--- Exercise inputs ---

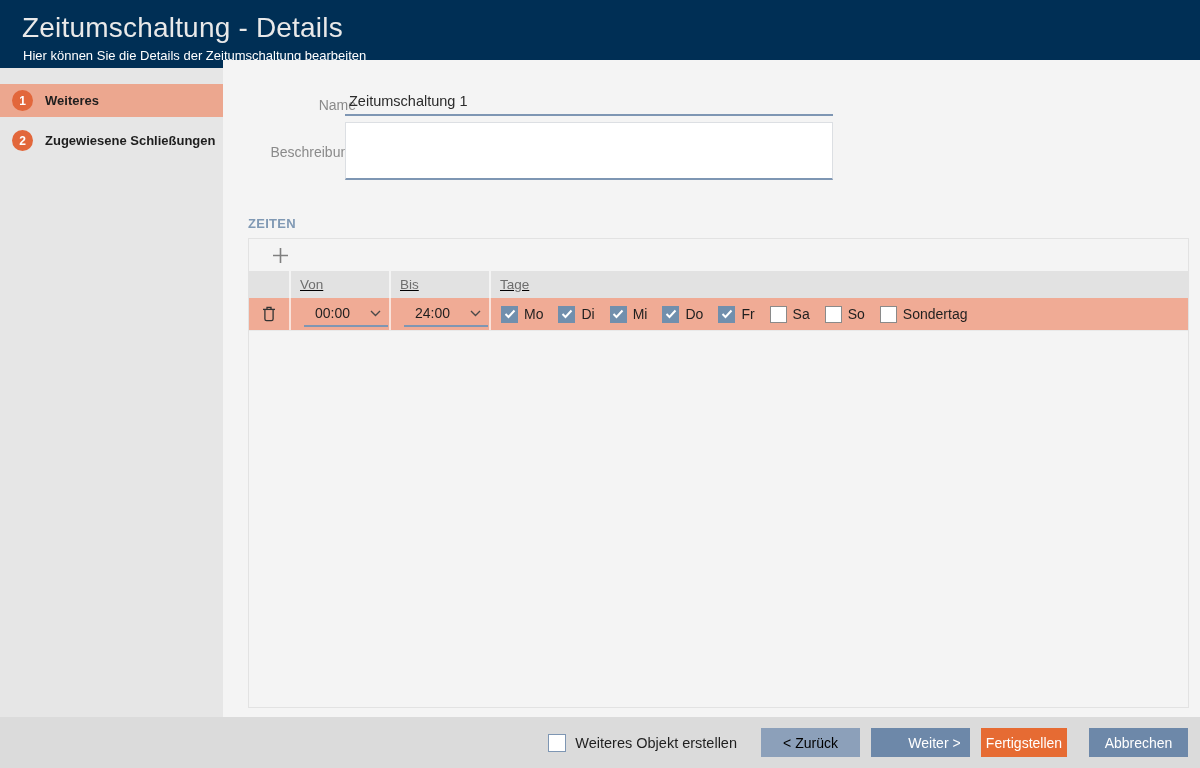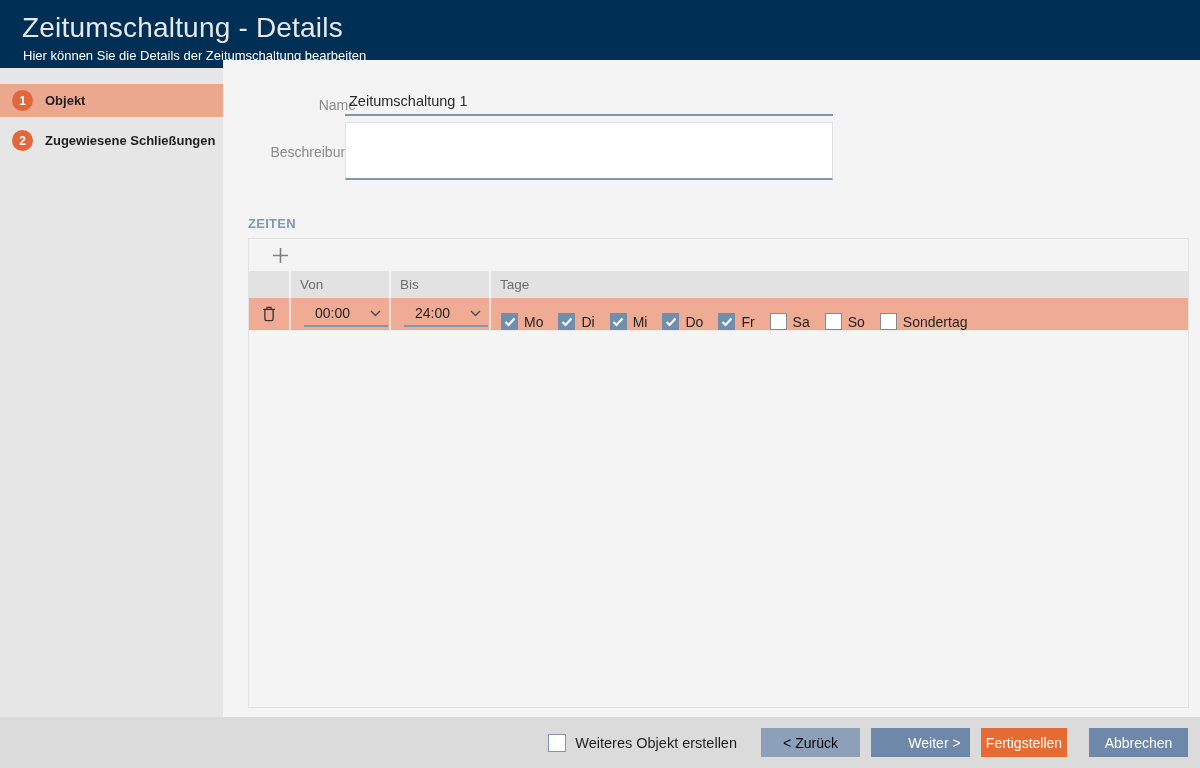--- a/index.html
+++ b/index.html
@@ -38,30 +38,30 @@
     font-family: inherit; font-size: 14px; color: #2B2B2B; padding: 4px 6px; resize: none; outline: none; }
 
   .section-title { position: absolute; left: 25px; top: 156px; font-size: 13px; font-weight: 700; color: #8099B4; letter-spacing: 0.3px; }
 
   
   .times-table { position: absolute; left: 25px; top: 178px; width: 941px; height: 470px;
     border: 1px solid #E2E2E2; background: #F4F4F4; }
   .plus-row { height: 32px; display: flex; align-items: center; padding-left: 20px; }
   .plus-btn { width: 22px; height: 22px; display: flex; align-items: center; justify-content: center; cursor: pointer; background: transparent; border: none; }
 
-  .t-header { height: 27px; background: #E2E2E2; display: flex; align-items: stretch; }
+  .t-header { height: 27px; background: #E2E2E2; display: flex; align-items: stretch; text-decoration: underline; }
   .t-header .cell { display: flex; align-items: center; font-size: 13.5px; color: #6E6E6E; padding-left: 9px; }
   .t-header .cell + .cell { border-left: 2px solid #F4F4F4; }
 
   .t-row { height: 33px; background: #F0AB95; display: flex; align-items: stretch; border-bottom: 1px solid #E9E9E9; }
   .t-row .cell + .cell { border-left: 2px solid rgba(255,255,255,0.65); }
 
   .c-del { width: 40px; flex: none; display: flex; align-items: center; justify-content: center; }
   .c-von, .c-bis { width: 100px; flex: none; display: flex; align-items: center; }
-  .c-tage { flex: 1 1 auto; display: flex; align-items: flex-end; padding-left: 10px; }
+  .c-tage { flex: 1 1 auto; display: flex; align-items: center; padding-left: 10px; }
 
   .trash-btn { background: transparent; border: none; cursor: pointer; display: flex; align-items: center; justify-content: center; width: 26px; height: 26px; }
 
   .time-select { width: 84px; margin-left: 13px; height: 25px; border-bottom: 2px solid #7E96B3;
     display: flex; align-items: center; justify-content: space-between; padding: 0 7px 0 11px; cursor: pointer; }
   .time-select .tval { font-size: 14px; color: #1F1F1F; }
 
   .day { display: inline-flex; align-items: center; margin-right: 15px; cursor: pointer; }
   .day-label { margin-left: 6px; font-size: 14px; color: #1F1F1F; }
   .cb { width: 17px; height: 17px; flex: none; display: inline-flex; align-items: center; justify-content: center; }
@@ -87,21 +87,21 @@
 <div class="screen">
 
   <div class="header">
     <div class="title">Zeitumschaltung - Details</div>
     <div class="subtitle">Hier können Sie die Details der Zeitumschaltung bearbeiten</div>
   </div>
 
   <div class="sidebar">
     <div class="step step-1">
       <span class="step-circle">1</span>
-      <span class="step-label">Objekt</span>
+      <span class="step-label">Weiteres</span>
     </div>
     <div class="step step-2">
       <span class="step-circle">2</span>
       <span class="step-label">Zugewiesene Schließungen</span>
     </div>
   </div>
 
   <div class="main">
 
     <div class="field-label name-label">Name</div>

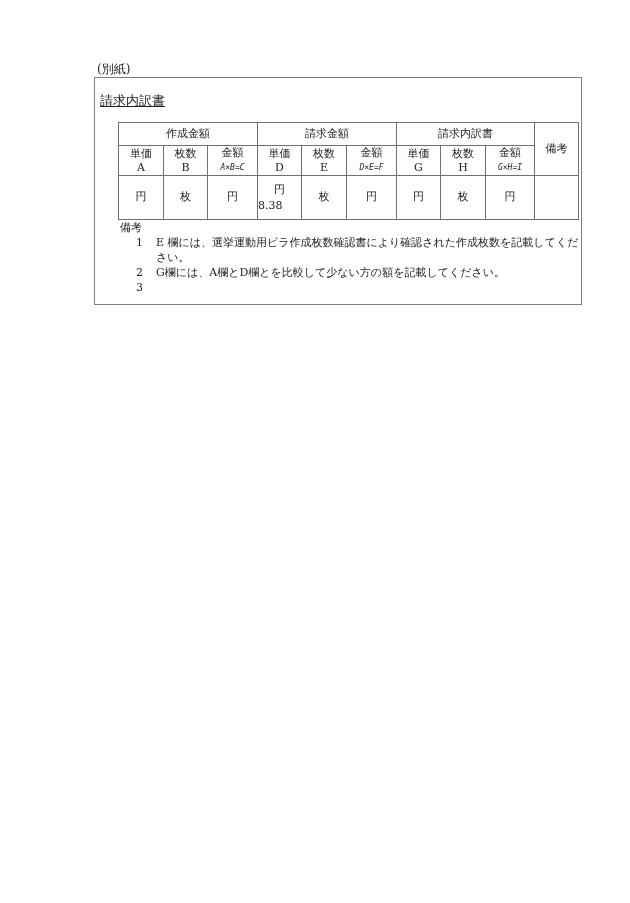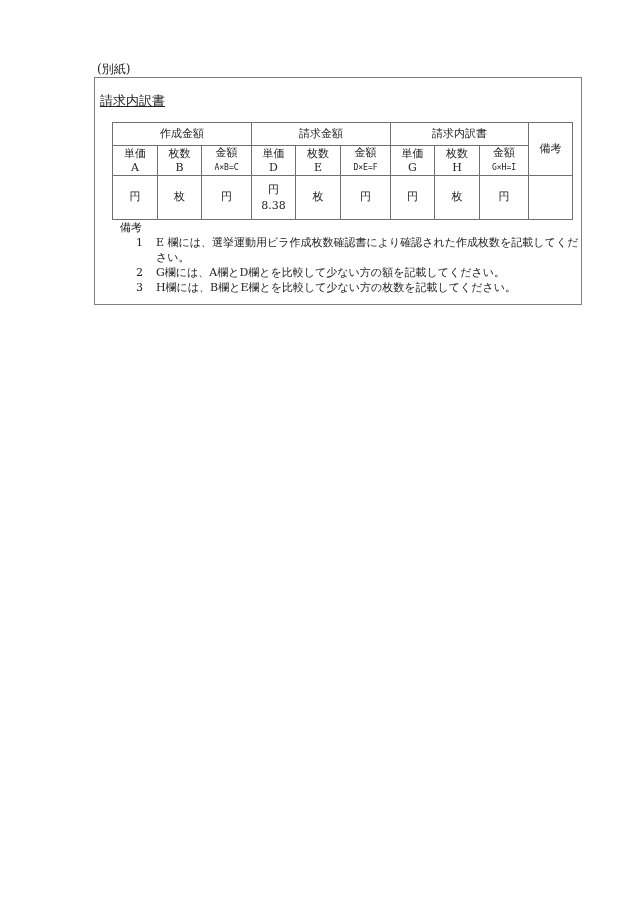--- a/index.html
+++ b/index.html
@@ -2,30 +2,30 @@
 <html><head>
 <meta charset="utf-8">
 <style>
   html, body { margin:0; padding:0; background:#ffffff; }
   body { width:630px; height:903px; position:relative; overflow:hidden;
          font-family:"DejaVu Serif","Liberation Serif",serif; color:#222; }
   .appendix-label { position:absolute; left:97px; top:61px; font-size:12px; letter-spacing:0px; }
   .frame { position:absolute; left:94px; top:77px; width:488px; height:228px;
            border:1px solid #808080; box-sizing:border-box; }
   .doc-title { position:absolute; left:100px; top:92px; font-size:13px;text-decoration:underline; }
-  table.breakdown { position:absolute; left:112px; top:122px; border-collapse:collapse;
+  table.breakdown { position:absolute; left:118px; top:122px; border-collapse:collapse;
                     table-layout:fixed; font-size:11px; }
   table.breakdown td { border:1px solid #707070; padding:0; text-align:center; vertical-align:middle; line-height:14px; }
   td.grp { height:22px; }
   td.sub { height:29px; }
   td.val { height:43px; vertical-align:top; text-align:right; padding:0 5px 0 0; }
   td.note-col { vertical-align:top; padding-top:8px; }
-  .formula { font-size:8px; letter-spacing:0px; font-family:"DejaVu Sans Mono","Liberation Mono",monospace; }
+  .formula { font-size:8px; letter-spacing:0px; font-family:"DejaVu Sans Mono","Liberation Mono",monospace;font-style:italic; }
   .letter { font-size:11px; }
-  .extra { display:block; text-align:center; padding-top:2px; }
+  .extra { display:block; text-align:left; padding-top:2px; }
   .remarks { position:absolute; left:120px; top:220px; font-size:11px; line-height:15px; }
   .remarks .head { margin-bottom:0; }
   .remarks .item { position:relative; padding-left:36px; width:425px; }
   .remarks .num { position:absolute; left:16px; top:0; }
   .remarks .cont { padding-left:0; }
 </style>
 </head>
 <body>
 
 <div class="appendix-label">(別紙)</div>
@@ -85,15 +85,14 @@
   <div class="item">
     <span class="num">1</span>
     <span class="cont">E 欄には、選挙運動用ビラ作成枚数確認書により確認された作成枚数を記載してください。</span>
   </div>
   <div class="item">
     <span class="num">2</span>
     <span class="cont">G欄には、A欄とD欄とを比較して少ない方の額を記載してください。</span>
   </div>
   <div class="item">
     <span class="num">3</span>
-    <span class="cont">H欄には、B欄とE欄とを比較して少ない方の枚数を記載してください。</span>
   </div>
 </div>
 
 </body></html>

---

**Problem description**
Your answer must be the exact lines of the records from the first one through the line containing "center; padding-left: 10px;", with no pictures in it.

**Solution to this exercise**
--- a/index.html
+++ b/index.html
@@ -38,30 +38,30 @@
     font-family: inherit; font-size: 14px; color: #2B2B2B; padding: 4px 6px; resize: none; outline: none; }
 
   .section-title { position: absolute; left: 25px; top: 156px; font-size: 13px; font-weight: 700; color: #8099B4; letter-spacing: 0.3px; }
 
   
   .times-table { position: absolute; left: 25px; top: 178px; width: 941px; height: 470px;
     border: 1px solid #E2E2E2; background: #F4F4F4; }
   .plus-row { height: 32px; display: flex; align-items: center; padding-left: 20px; }
   .plus-btn { width: 22px; height: 22px; display: flex; align-items: center; justify-content: center; cursor: pointer; background: transparent; border: none; }
 
-  .t-header { height: 27px; background: #E2E2E2; display: flex; align-items: stretch; }
+  .t-header { height: 27px; background: #E2E2E2; display: flex; align-items: stretch; text-decoration: underline; }
   .t-header .cell { display: flex; align-items: center; font-size: 13.5px; color: #6E6E6E; padding-left: 9px; }
   .t-header .cell + .cell { border-left: 2px solid #F4F4F4; }
 
   .t-row { height: 33px; background: #F0AB95; display: flex; align-items: stretch; border-bottom: 1px solid #E9E9E9; }
   .t-row .cell + .cell { border-left: 2px solid rgba(255,255,255,0.65); }
 
   .c-del { width: 40px; flex: none; display: flex; align-items: center; justify-content: center; }
   .c-von, .c-bis { width: 100px; flex: none; display: flex; align-items: center; }
-  .c-tage { flex: 1 1 auto; display: flex; align-items: flex-end; padding-left: 10px; }
+  .c-tage { flex: 1 1 auto; display: flex; align-items: center; padding-left: 10px; }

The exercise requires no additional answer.